*** Opening Provided data ***

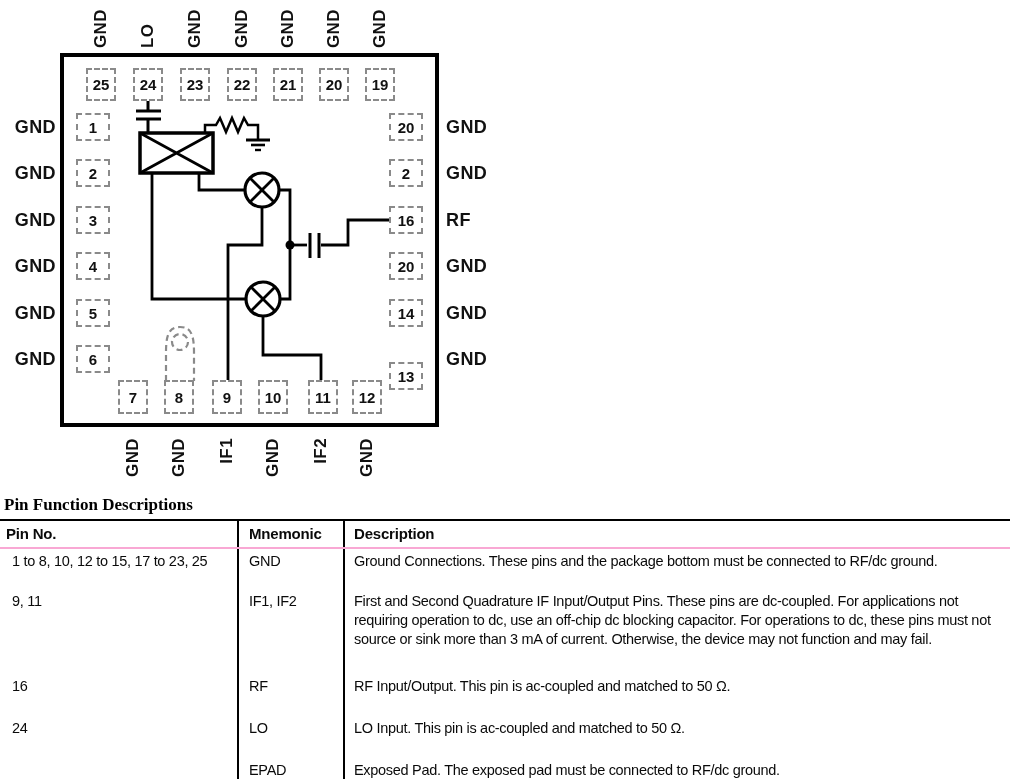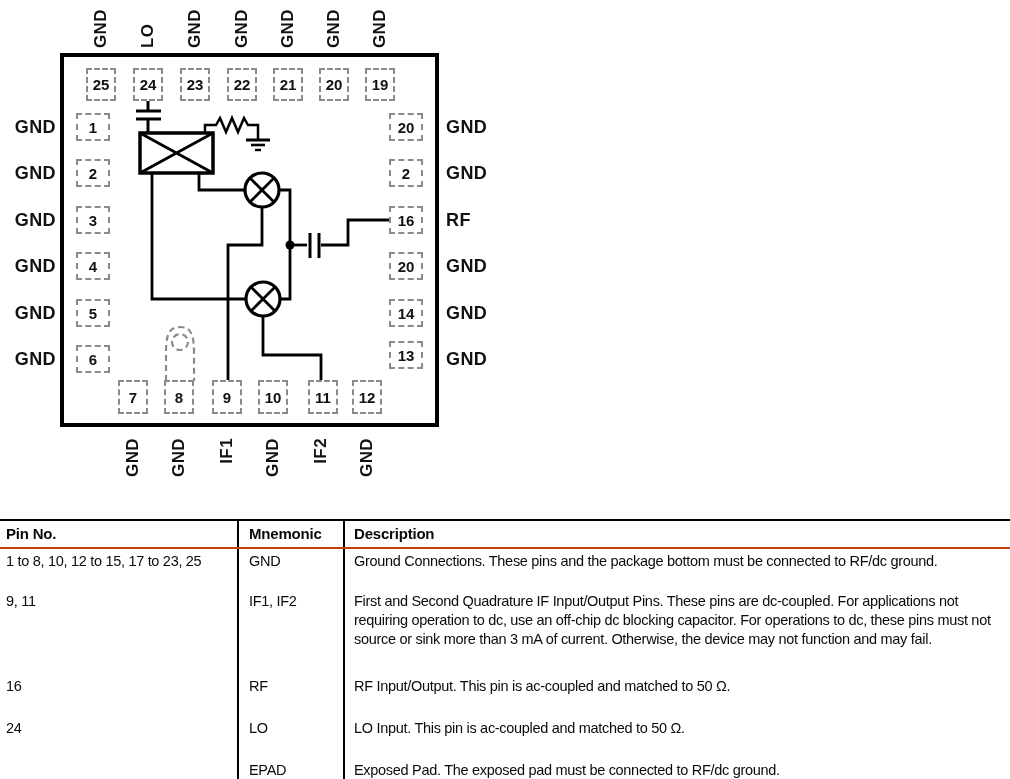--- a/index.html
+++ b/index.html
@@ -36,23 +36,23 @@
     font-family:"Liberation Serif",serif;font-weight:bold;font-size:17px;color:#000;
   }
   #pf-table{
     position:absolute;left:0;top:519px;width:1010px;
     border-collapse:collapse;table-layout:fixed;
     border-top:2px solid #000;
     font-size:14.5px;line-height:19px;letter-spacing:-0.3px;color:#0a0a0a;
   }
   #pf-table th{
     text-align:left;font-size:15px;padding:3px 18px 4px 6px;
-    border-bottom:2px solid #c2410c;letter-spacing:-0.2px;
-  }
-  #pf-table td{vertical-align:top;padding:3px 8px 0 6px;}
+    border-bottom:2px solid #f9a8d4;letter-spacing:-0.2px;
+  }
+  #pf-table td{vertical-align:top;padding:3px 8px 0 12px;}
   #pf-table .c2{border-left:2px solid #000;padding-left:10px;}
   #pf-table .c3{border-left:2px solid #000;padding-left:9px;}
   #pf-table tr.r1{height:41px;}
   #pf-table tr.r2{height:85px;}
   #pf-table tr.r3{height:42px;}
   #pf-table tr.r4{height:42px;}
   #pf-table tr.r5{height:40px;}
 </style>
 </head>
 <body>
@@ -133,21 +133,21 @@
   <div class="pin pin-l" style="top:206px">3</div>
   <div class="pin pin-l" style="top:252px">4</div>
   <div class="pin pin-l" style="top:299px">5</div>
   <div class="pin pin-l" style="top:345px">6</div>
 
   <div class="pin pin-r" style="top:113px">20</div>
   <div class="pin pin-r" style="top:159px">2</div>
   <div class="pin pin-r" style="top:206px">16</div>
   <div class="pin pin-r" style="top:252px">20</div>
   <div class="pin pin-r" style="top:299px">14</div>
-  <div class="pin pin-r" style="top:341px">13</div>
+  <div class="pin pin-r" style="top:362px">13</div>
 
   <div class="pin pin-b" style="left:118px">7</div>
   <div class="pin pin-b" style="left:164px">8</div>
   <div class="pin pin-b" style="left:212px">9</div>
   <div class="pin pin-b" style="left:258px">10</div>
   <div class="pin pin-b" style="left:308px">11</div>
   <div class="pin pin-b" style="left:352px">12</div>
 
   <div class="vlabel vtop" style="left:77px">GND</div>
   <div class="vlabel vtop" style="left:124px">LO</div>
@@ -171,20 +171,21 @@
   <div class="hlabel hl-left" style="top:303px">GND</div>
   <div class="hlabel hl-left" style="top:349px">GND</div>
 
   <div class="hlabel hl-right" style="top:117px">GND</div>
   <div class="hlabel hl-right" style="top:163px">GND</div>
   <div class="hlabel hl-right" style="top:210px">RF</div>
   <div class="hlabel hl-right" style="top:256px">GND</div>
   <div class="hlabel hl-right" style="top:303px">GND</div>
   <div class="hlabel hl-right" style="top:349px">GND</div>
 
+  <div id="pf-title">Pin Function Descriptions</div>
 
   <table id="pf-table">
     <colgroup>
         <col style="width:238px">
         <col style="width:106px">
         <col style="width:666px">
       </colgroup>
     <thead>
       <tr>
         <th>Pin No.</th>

*** Closing Provided data ***
*** Opening Provided data ***

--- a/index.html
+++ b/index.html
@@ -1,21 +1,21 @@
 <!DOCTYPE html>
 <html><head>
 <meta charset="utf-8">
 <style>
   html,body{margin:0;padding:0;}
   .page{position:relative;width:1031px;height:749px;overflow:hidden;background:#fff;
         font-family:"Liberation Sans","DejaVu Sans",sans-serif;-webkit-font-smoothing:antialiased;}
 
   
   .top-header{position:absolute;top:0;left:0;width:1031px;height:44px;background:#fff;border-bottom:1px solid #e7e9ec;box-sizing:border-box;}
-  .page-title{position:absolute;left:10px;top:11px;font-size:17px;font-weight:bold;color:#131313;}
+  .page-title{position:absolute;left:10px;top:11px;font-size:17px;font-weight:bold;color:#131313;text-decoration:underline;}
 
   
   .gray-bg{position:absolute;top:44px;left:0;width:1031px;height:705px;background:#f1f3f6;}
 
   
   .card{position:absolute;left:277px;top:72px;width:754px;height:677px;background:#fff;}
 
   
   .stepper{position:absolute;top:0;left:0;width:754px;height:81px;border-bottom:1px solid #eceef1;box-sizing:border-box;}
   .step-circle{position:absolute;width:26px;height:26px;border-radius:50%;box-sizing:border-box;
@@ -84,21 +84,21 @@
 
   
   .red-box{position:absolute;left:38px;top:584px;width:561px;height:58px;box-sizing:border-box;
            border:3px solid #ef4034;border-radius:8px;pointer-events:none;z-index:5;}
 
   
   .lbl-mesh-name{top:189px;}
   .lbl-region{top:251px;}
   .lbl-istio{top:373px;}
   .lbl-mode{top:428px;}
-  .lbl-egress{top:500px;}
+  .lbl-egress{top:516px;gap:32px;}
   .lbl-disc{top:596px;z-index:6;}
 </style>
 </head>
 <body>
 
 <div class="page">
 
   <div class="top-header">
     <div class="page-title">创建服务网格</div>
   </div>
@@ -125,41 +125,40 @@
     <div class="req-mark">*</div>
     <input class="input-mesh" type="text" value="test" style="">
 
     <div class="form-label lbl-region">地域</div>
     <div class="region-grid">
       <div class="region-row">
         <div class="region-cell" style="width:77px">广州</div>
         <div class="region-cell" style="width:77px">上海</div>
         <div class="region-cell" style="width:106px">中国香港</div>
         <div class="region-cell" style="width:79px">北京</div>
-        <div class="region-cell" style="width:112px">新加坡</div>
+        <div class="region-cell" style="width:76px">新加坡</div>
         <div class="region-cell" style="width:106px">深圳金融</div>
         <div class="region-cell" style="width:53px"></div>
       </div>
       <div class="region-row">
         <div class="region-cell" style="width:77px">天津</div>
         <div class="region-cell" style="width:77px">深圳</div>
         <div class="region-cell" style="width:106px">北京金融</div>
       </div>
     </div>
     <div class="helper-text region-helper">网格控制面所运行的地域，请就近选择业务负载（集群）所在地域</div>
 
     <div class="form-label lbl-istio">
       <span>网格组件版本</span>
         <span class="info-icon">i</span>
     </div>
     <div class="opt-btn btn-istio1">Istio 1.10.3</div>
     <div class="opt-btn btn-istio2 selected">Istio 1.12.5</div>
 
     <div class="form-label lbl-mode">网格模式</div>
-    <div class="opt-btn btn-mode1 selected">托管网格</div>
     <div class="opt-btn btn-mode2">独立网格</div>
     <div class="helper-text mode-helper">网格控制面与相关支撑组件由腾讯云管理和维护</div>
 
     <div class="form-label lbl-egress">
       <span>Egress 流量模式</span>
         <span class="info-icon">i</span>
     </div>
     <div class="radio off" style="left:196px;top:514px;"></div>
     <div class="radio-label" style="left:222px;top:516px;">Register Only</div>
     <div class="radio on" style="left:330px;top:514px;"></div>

*** Closing Provided data ***

• _Work order_
For every line in the data above that has the string "bold", return that line.

• _Response for this exercise_
     font-family:"Liberation Serif",serif;font-weight:bold;font-size:17px;color:#000;
-  .page-title{position:absolute;left:10px;top:11px;font-size:17px;font-weight:bold;color:#131313;}
+  .page-title{position:absolute;left:10px;top:11px;font-size:17px;font-weight:bold;color:#131313;text-decoration:underline;}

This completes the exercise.